Try it:
For the material below, return exactly the lines starting at the line containing "payment method: Visa -> bank transfer" and ending at the line containing "total: 2705.33 -> 2689.24", both ends included, and no others.
==== Data to process
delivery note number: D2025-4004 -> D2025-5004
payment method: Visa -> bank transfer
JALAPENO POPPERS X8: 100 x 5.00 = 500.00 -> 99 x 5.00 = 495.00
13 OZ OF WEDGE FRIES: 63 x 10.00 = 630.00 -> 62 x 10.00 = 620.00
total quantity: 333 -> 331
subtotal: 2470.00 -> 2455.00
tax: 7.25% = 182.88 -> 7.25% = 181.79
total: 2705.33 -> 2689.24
========
==== Data to process
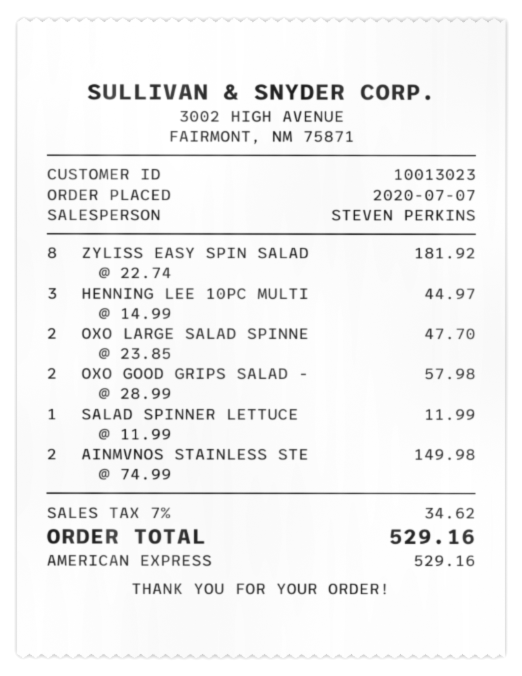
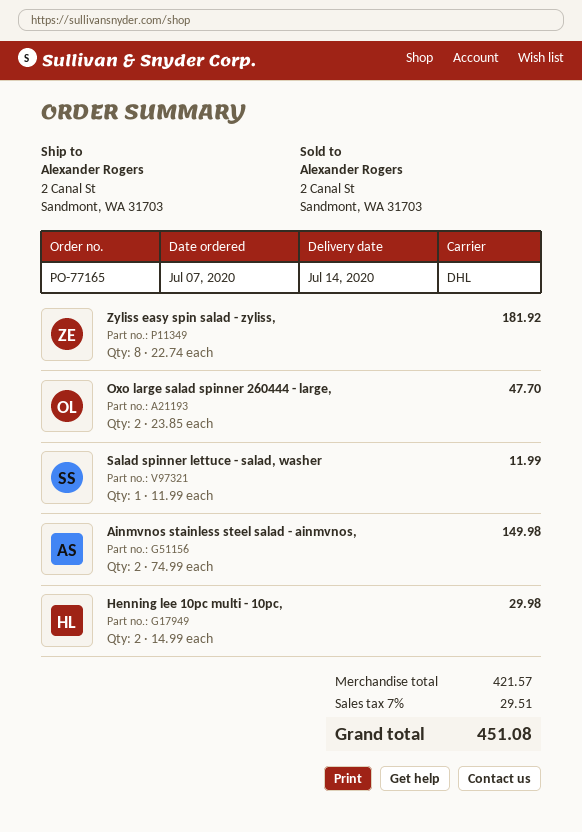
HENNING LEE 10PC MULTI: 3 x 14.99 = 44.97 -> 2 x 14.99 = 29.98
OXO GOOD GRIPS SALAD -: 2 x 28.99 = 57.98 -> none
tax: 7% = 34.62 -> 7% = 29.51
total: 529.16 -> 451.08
========
Problem solution:
payment method: Visa -> bank transfer
JALAPENO POPPERS X8: 100 x 5.00 = 500.00 -> 99 x 5.00 = 495.00
13 OZ OF WEDGE FRIES: 63 x 10.00 = 630.00 -> 62 x 10.00 = 620.00
total quantity: 333 -> 331
subtotal: 2470.00 -> 2455.00
tax: 7.25% = 182.88 -> 7.25% = 181.79
total: 2705.33 -> 2689.24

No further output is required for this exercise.